Apple's (NASDAQ:AAPL) fall product unveiling is just around the corner, although the event is likely going to be held a little later than usual this year due to the COVID-19 pandemic. This year's iPhone 12 is expected to spur a "supercycle" of upgrades thanks to a combination of a new design and the addition of 5G cellular technology. However, 5G focuses on two different types of spectrum: sub-6 GHz and mmWave (millimeter wave).

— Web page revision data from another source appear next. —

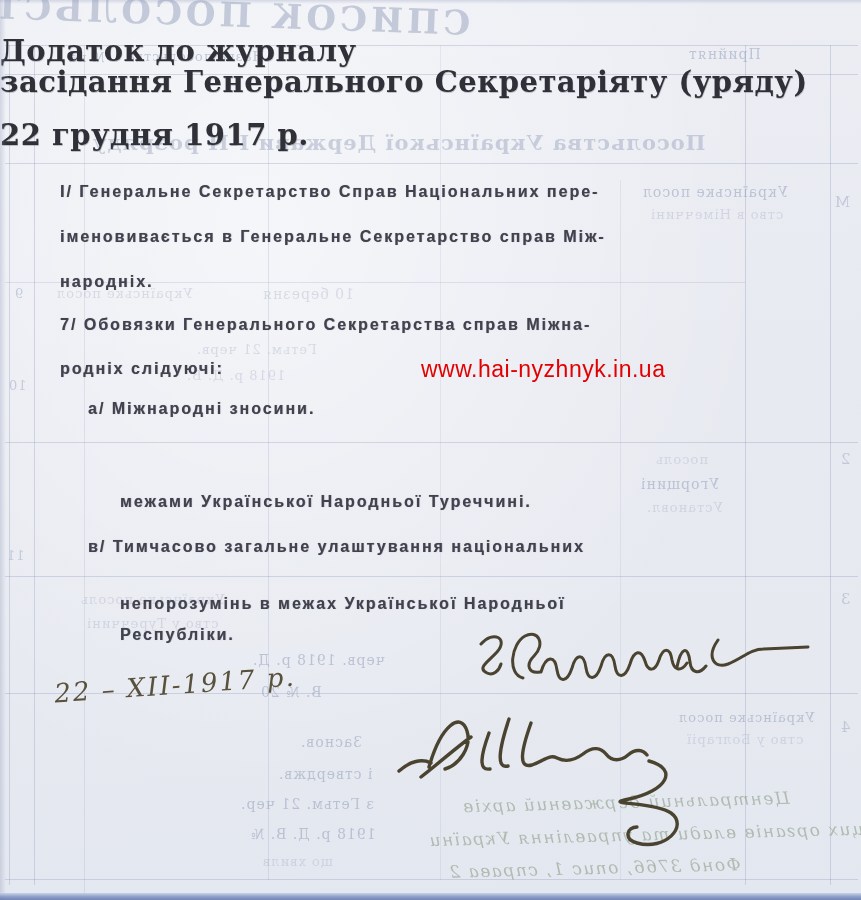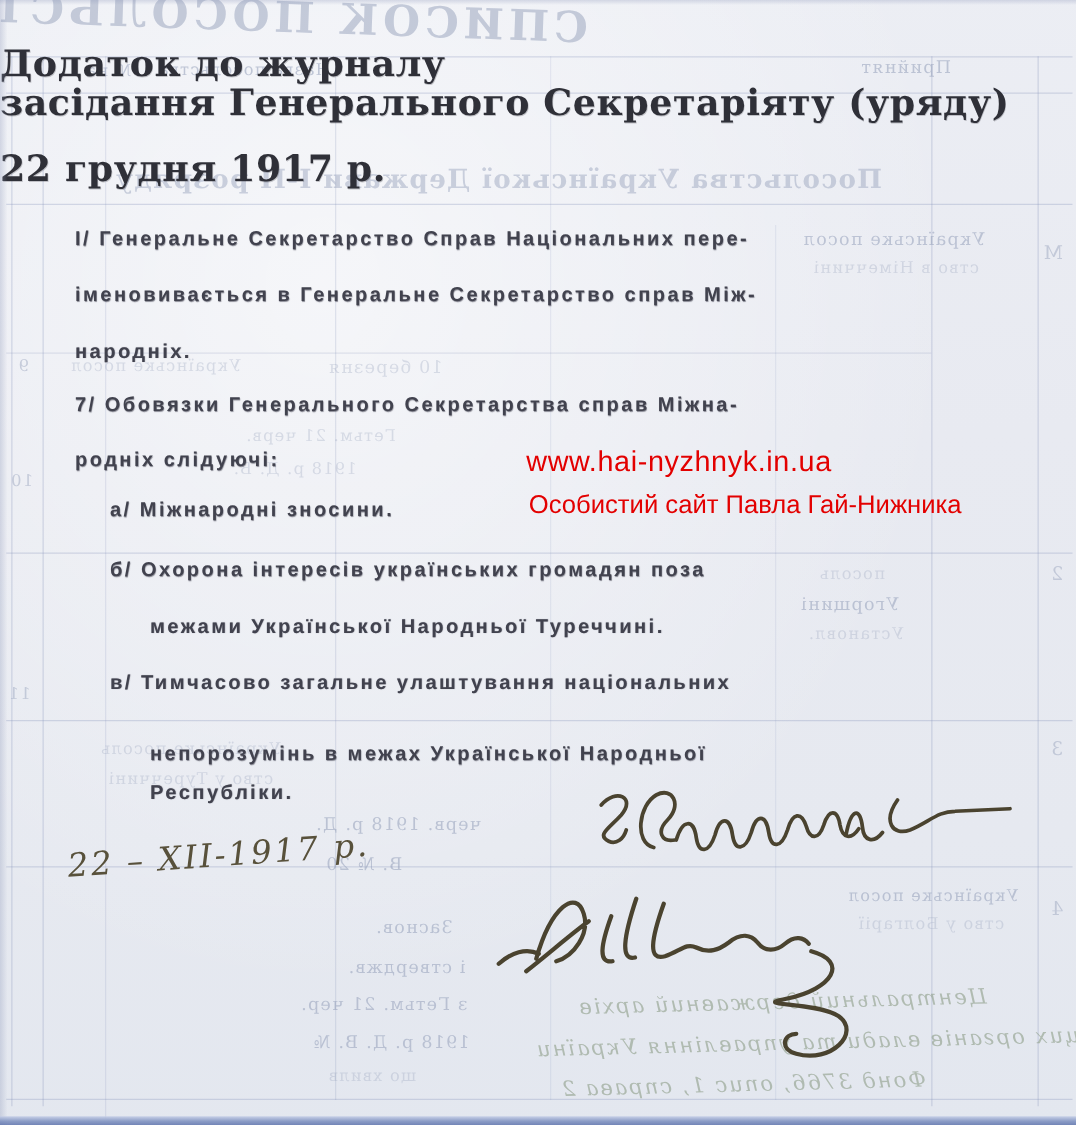"Особистий сайт Павла Гай-Нижника" div.wm-cap { html: <div>Особистий сайт Павла Гай-Нижника</div> -> none }
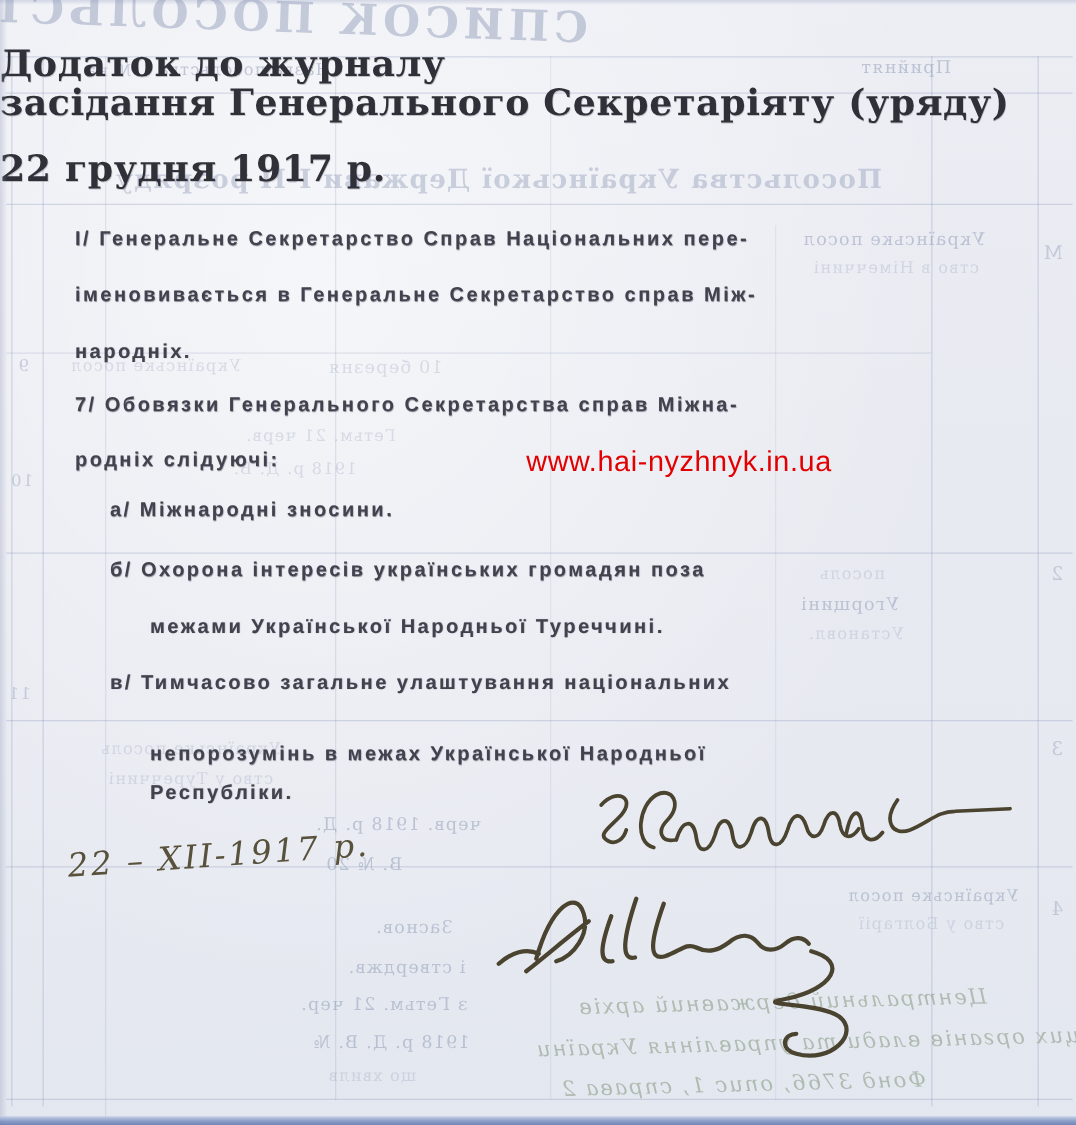"б/ Охорона інтересів українських" div.tw { html: <div>б/ Охорона інтересів українських громадян поза</div> -> none }
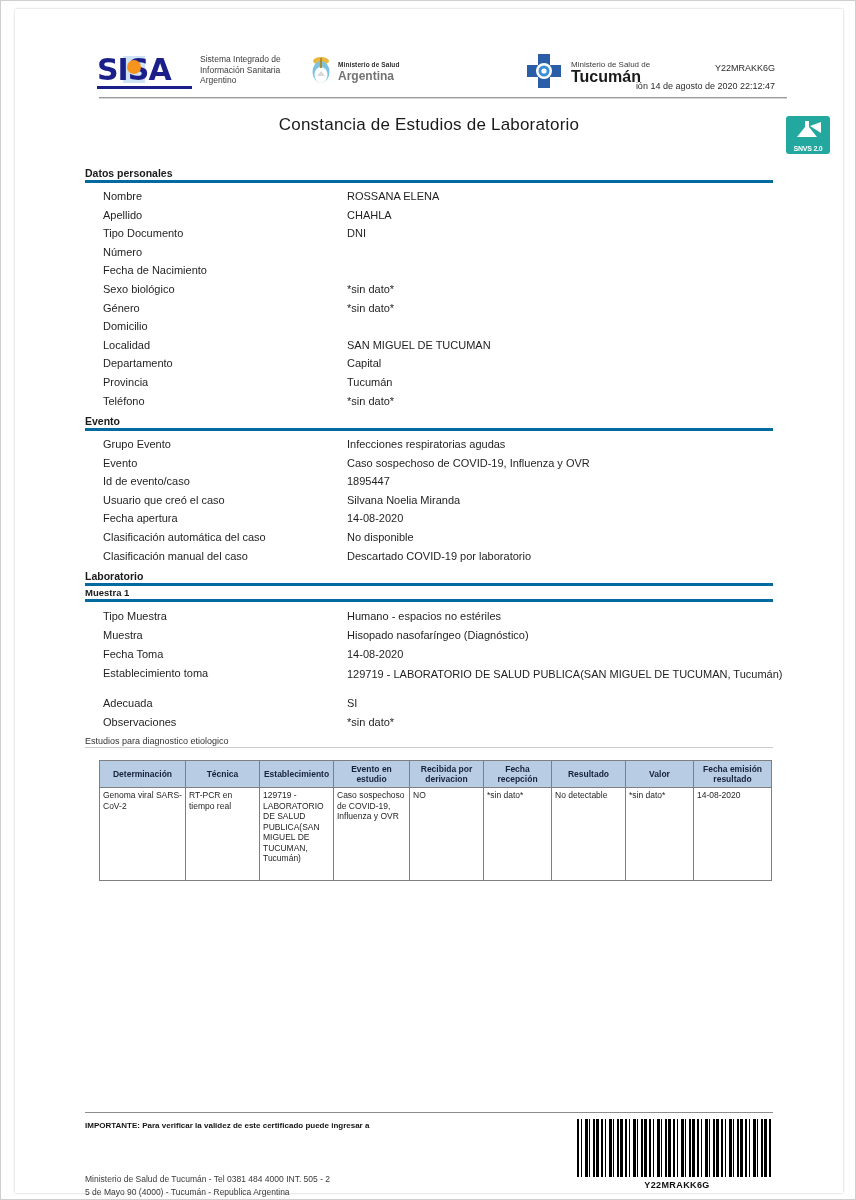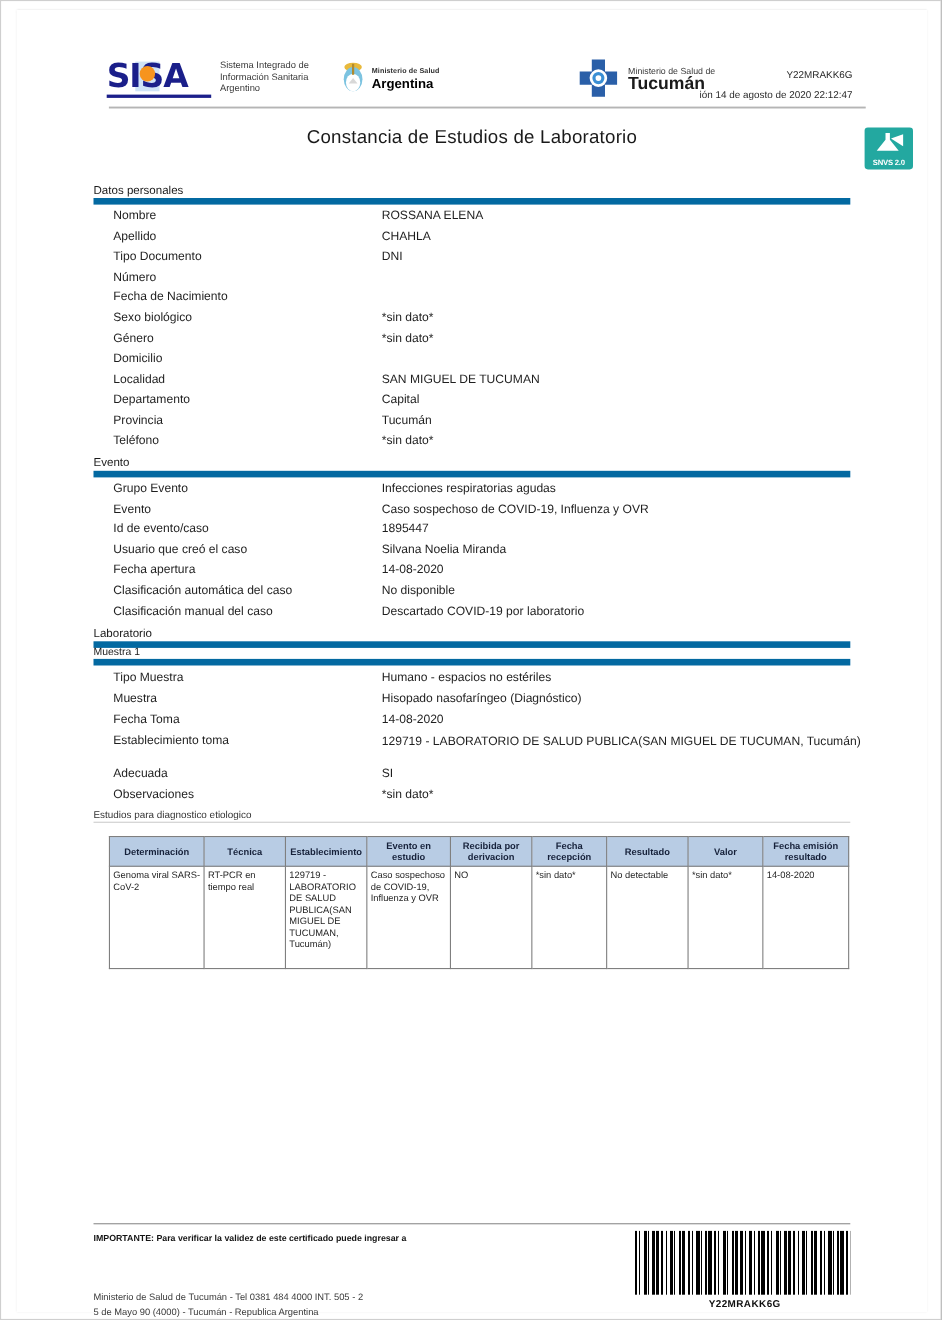"Argentina" .arg-text-big { color: #000000 -> #737373 }
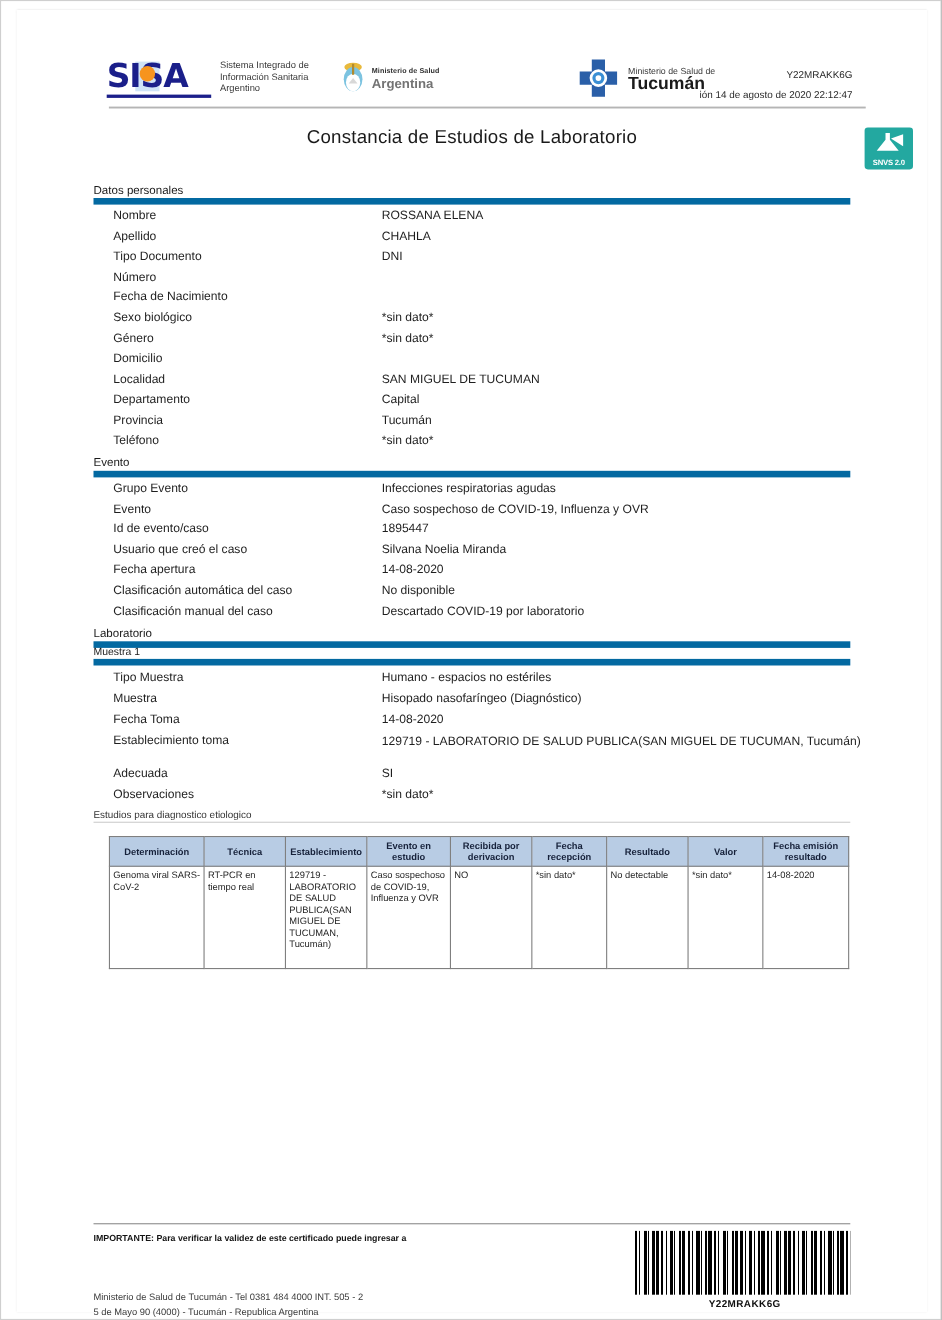"Datos personales" .sec-head { border-bottom: 6px solid #0369a1 -> 3px solid #0369a1; font-weight: normal -> bold }
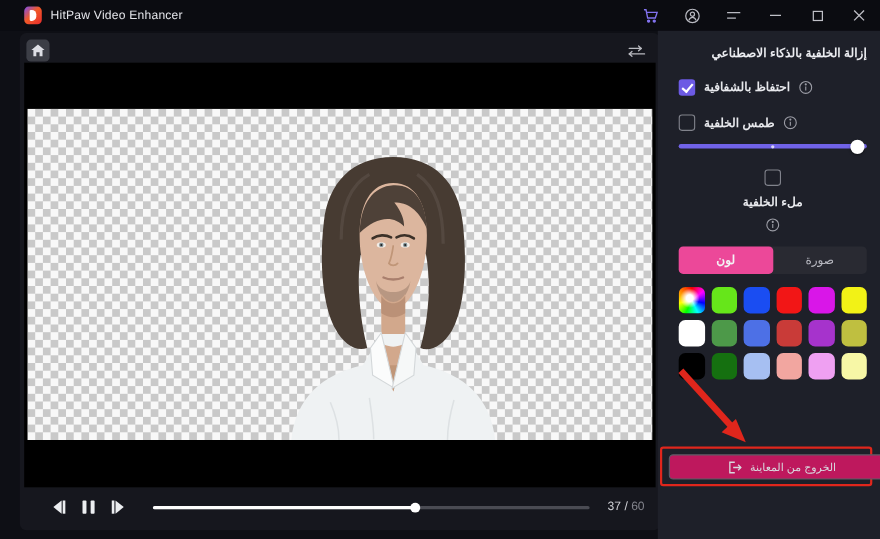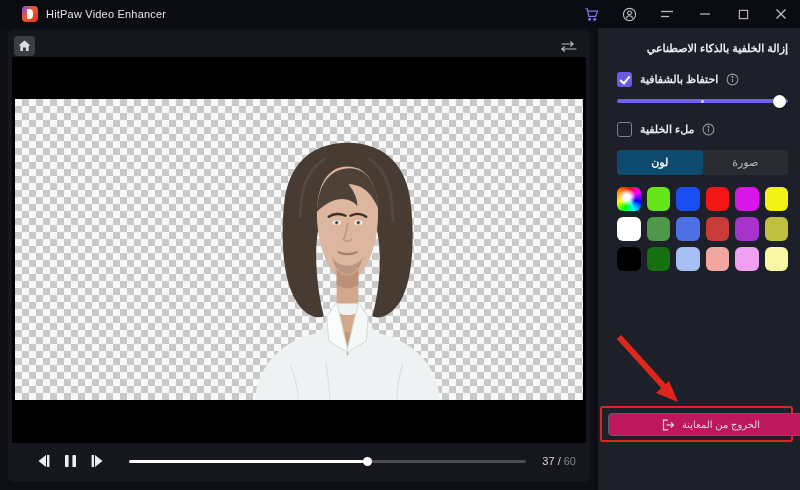"طمس الخلفية" div.opt-row { html: none -> <div> <span></span> <span>طمس الخلفية</span> <svg> <circle></circle> <line></line> <circle></circle> </svg> </div> }
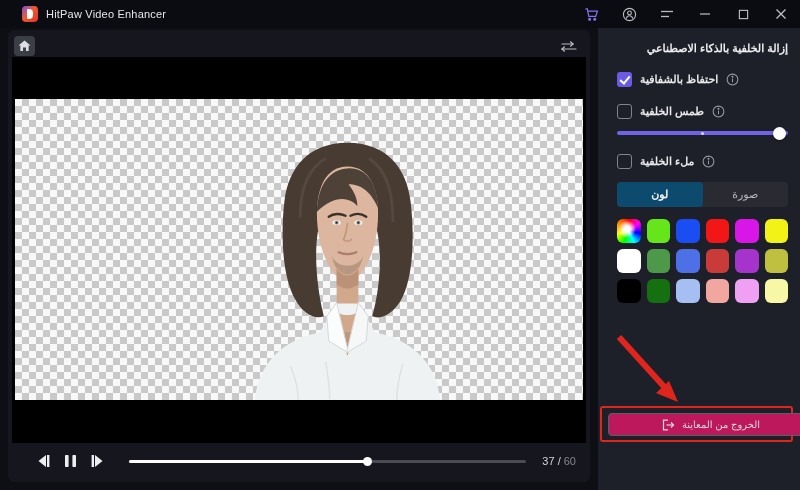"ملء الخلفية" div.opt-row { flex-direction: none -> column }
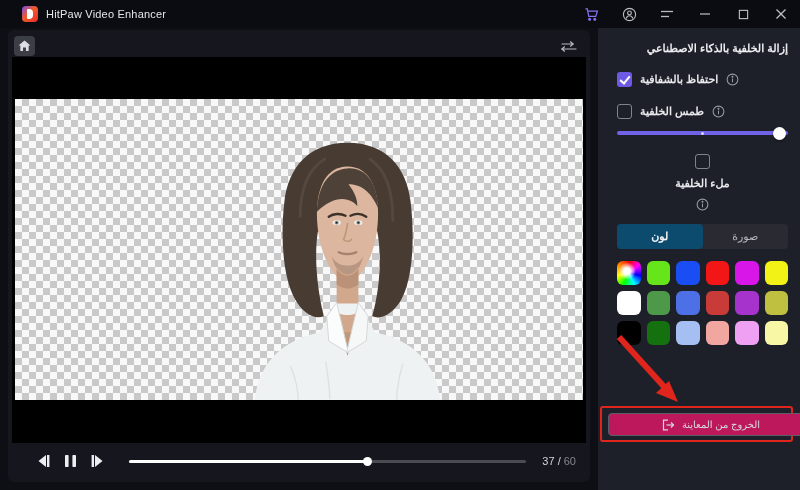"لون" .tab.active { background: #0c4a6e -> #ec4899 }
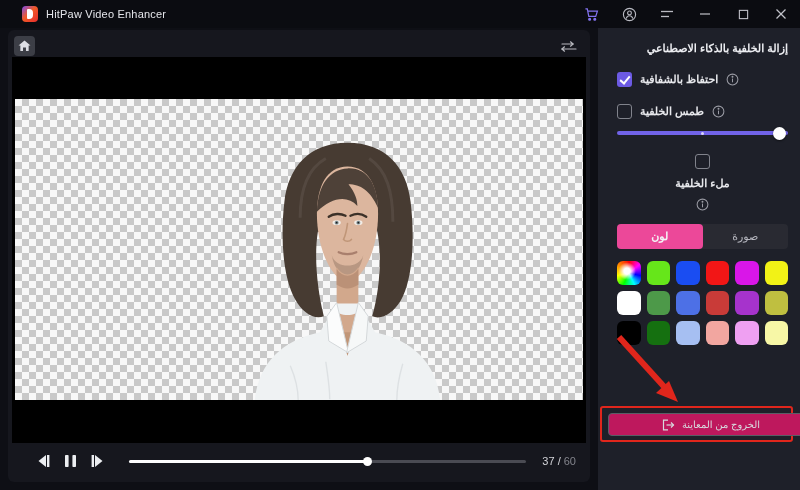"37 / 60" .preview-panel { left: 8px -> 18px }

It might be awfully expensive to get full 5G support of both sub-6 GHz and mmWave frequencies.
mmWave vs. sub-6 GHz
Fast Company reports that Apple is only planning to include mmWave support in the highest-end model, which will ostensibly be called the iPhone 12 Pro Max. The current iPhone 11 Pro Max, the largest phone that Apple sells, sports a 6.5-inch display and costs between $1,099 and $1,449. The new model might increase that display size to 6.7 inches, according to Bloomberg.
The issue may be related to physical space inside the handset, as only the larger iPhone can accommodate the unique antenna design needed for mmWave, according to Fast Company's source. Additionally, the mmWave-equipped iPhone will only support mmWave 5G networks in three markets: the U.S., South Korea, and Japan.
If you've seen videos online that show breathtaking data speeds as high as 1,500 Mbps on 5G networks, that throughput is going through mmWave. That spectrum facilitates incredible speeds but there are drawbacks. Namely, mmWave signals cannot penetrate objects like buildings and the range is fairly limited. That's partially why providing robust mmWave coverage is so expensive, since the sheer number of mmWave small cell base stations needed is extremely high.
In contrast, sub-6 GHz can't offer the same speeds, but those signals can travel dramatically farther to improve overall network coverage. Balancing those trade-offs will be up to the carriers as they continue deploying the next-generation tech.
Will mmWave matter?
The real question will be whether mmWave support matters to the average iPhone buyer, particularly as many consumers may not be familiar with the nuances around 5G. Carriers have been rolling out 5G marketing blitzes in recent years, and marketers aren't known for their modesty.
Bloomberg noted that Apple's 5G testing had shown only minor improvements in data speeds, likely due to the fact that carriers thus far have been prioritizing sub-6 GHz since it's cheaper to deploy. With mmWave coverage still relatively nascent, support for those signals may not be a dealbreaker for most people if they can't tell or don't know the difference.